▸ Work instruction: An exact reproduction of the data below is expected, free of images.

▸ Records provided:
--*--

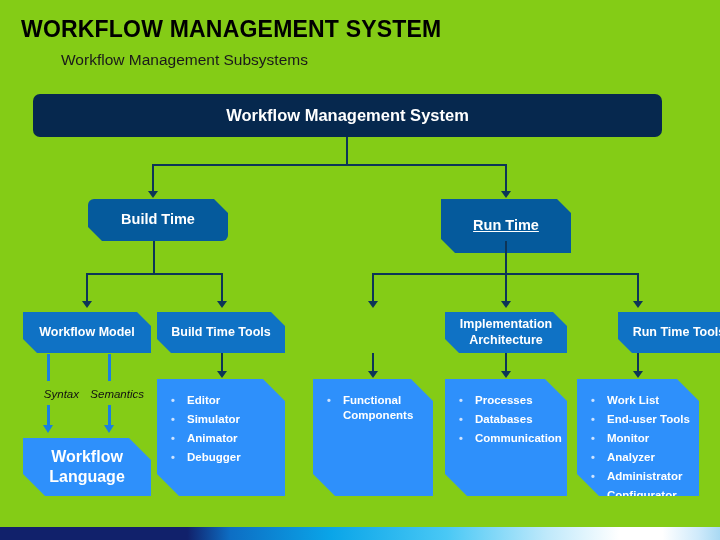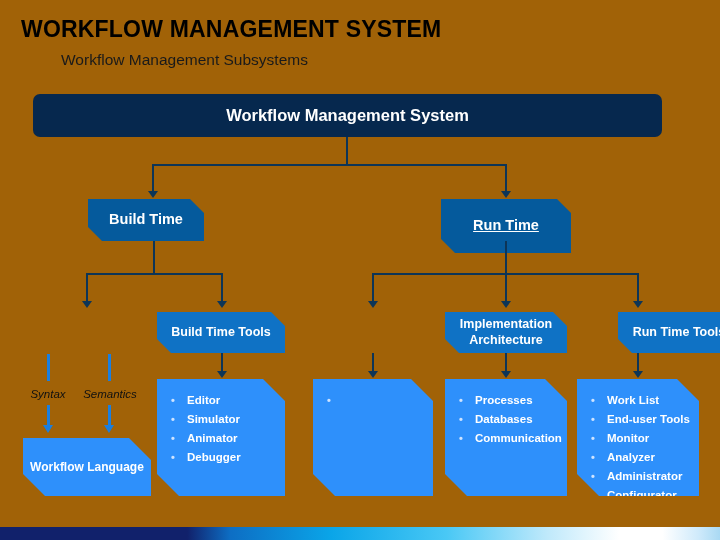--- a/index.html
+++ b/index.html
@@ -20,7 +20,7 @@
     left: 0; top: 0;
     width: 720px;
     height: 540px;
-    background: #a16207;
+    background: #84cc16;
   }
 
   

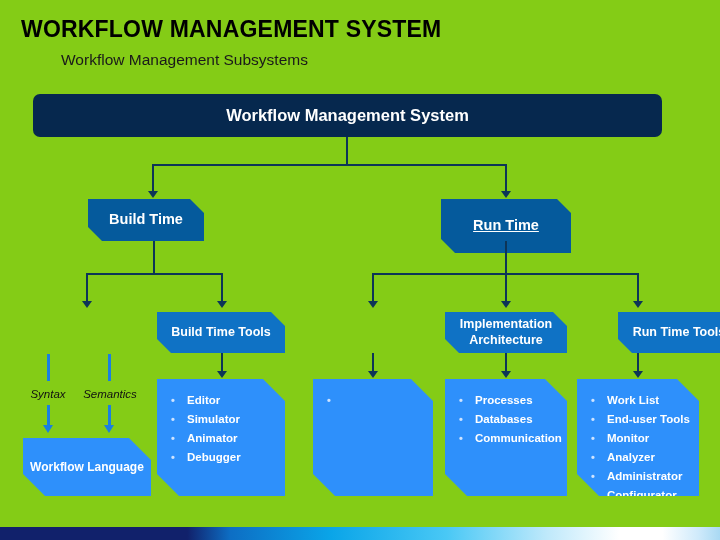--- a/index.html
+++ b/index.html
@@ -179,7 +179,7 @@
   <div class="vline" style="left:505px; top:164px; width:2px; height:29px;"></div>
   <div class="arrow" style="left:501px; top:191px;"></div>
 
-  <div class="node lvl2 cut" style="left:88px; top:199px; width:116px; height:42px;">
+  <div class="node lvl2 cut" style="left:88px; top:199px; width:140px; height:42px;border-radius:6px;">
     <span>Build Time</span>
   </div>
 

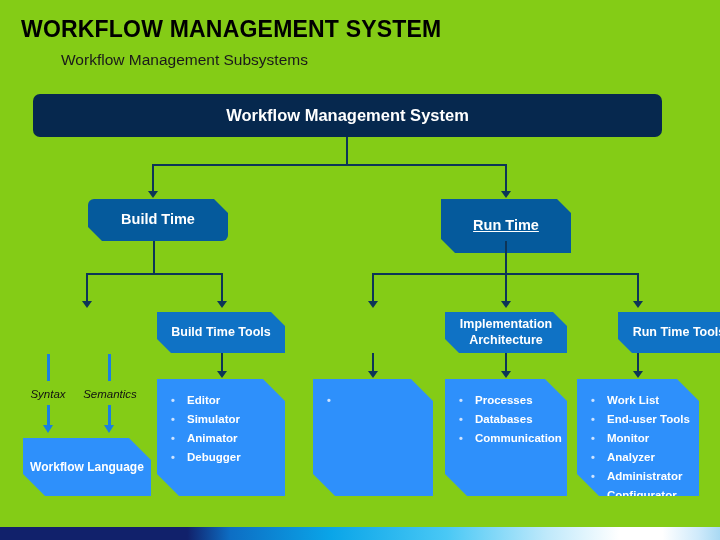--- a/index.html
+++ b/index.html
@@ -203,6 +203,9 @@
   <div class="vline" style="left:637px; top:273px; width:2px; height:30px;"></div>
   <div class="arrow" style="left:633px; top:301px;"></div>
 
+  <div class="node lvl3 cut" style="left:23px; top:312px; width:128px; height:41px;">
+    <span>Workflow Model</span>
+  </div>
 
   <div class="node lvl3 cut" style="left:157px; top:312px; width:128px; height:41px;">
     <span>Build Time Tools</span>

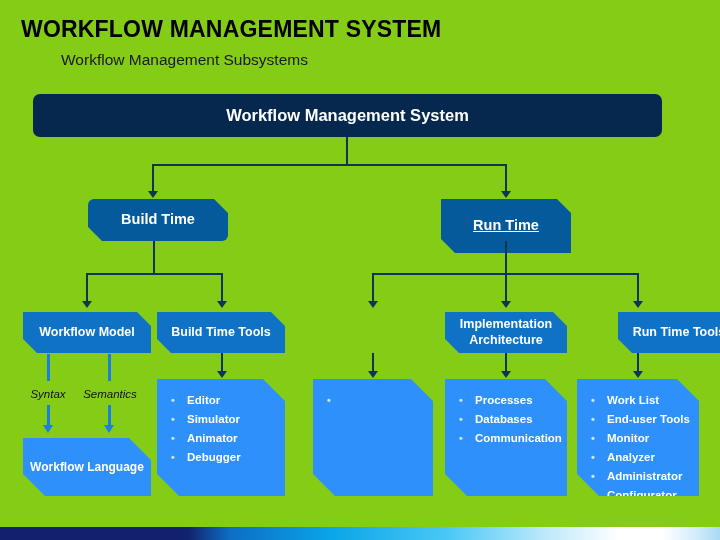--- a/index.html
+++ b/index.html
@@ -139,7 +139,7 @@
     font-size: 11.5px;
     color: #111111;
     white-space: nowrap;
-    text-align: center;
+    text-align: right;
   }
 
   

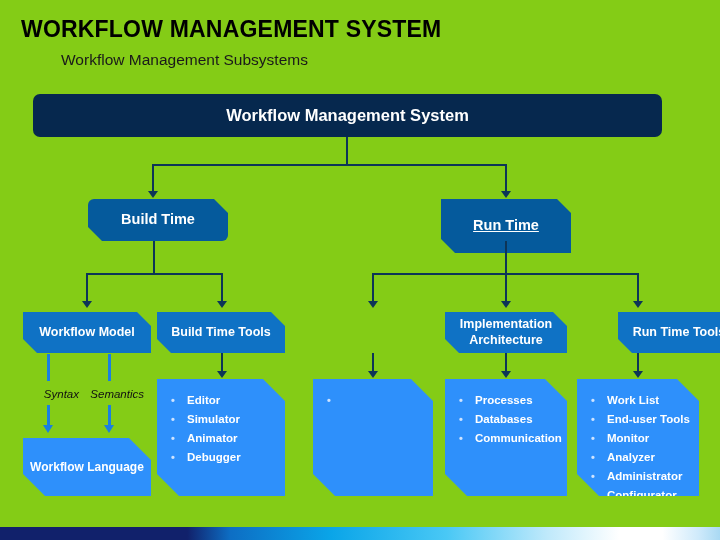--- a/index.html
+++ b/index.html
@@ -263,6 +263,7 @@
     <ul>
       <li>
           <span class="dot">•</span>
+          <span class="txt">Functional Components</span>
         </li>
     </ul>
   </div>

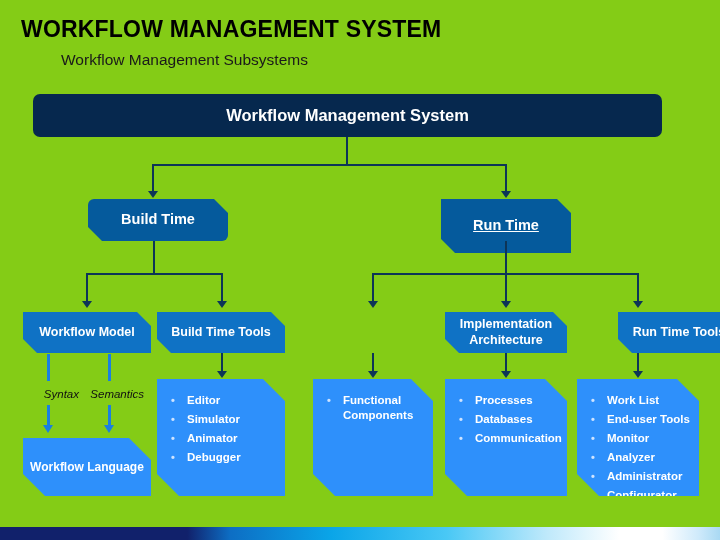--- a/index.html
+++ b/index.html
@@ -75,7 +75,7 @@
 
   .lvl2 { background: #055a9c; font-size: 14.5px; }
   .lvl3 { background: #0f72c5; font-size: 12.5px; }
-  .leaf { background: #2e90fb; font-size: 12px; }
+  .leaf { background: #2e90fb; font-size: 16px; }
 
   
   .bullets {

--*--

▸ Written answer:
--- a/index.html
+++ b/index.html
@@ -20,7 +20,7 @@
     left: 0; top: 0;
     width: 720px;
     height: 540px;
-    background: #a16207;
+    background: #84cc16;
   }
 
   

--- a/index.html
+++ b/index.html
@@ -179,7 +179,7 @@
   <div class="vline" style="left:505px; top:164px; width:2px; height:29px;"></div>
   <div class="arrow" style="left:501px; top:191px;"></div>
 
-  <div class="node lvl2 cut" style="left:88px; top:199px; width:116px; height:42px;">
+  <div class="node lvl2 cut" style="left:88px; top:199px; width:140px; height:42px;border-radius:6px;">
     <span>Build Time</span>
   </div>
 

--- a/index.html
+++ b/index.html
@@ -203,6 +203,9 @@
   <div class="vline" style="left:637px; top:273px; width:2px; height:30px;"></div>
   <div class="arrow" style="left:633px; top:301px;"></div>
 
+  <div class="node lvl3 cut" style="left:23px; top:312px; width:128px; height:41px;">
+    <span>Workflow Model</span>
+  </div>
 
   <div class="node lvl3 cut" style="left:157px; top:312px; width:128px; height:41px;">
     <span>Build Time Tools</span>

--- a/index.html
+++ b/index.html
@@ -139,7 +139,7 @@
     font-size: 11.5px;
     color: #111111;
     white-space: nowrap;
-    text-align: center;
+    text-align: right;
   }
 
   

--- a/index.html
+++ b/index.html
@@ -263,6 +263,7 @@
     <ul>
       <li>
           <span class="dot">•</span>
+          <span class="txt">Functional Components</span>
         </li>
     </ul>
   </div>

--- a/index.html
+++ b/index.html
@@ -75,7 +75,7 @@
 
   .lvl2 { background: #055a9c; font-size: 14.5px; }
   .lvl3 { background: #0f72c5; font-size: 12.5px; }
-  .leaf { background: #2e90fb; font-size: 12px; }
+  .leaf { background: #2e90fb; font-size: 16px; }
 
   
   .bullets {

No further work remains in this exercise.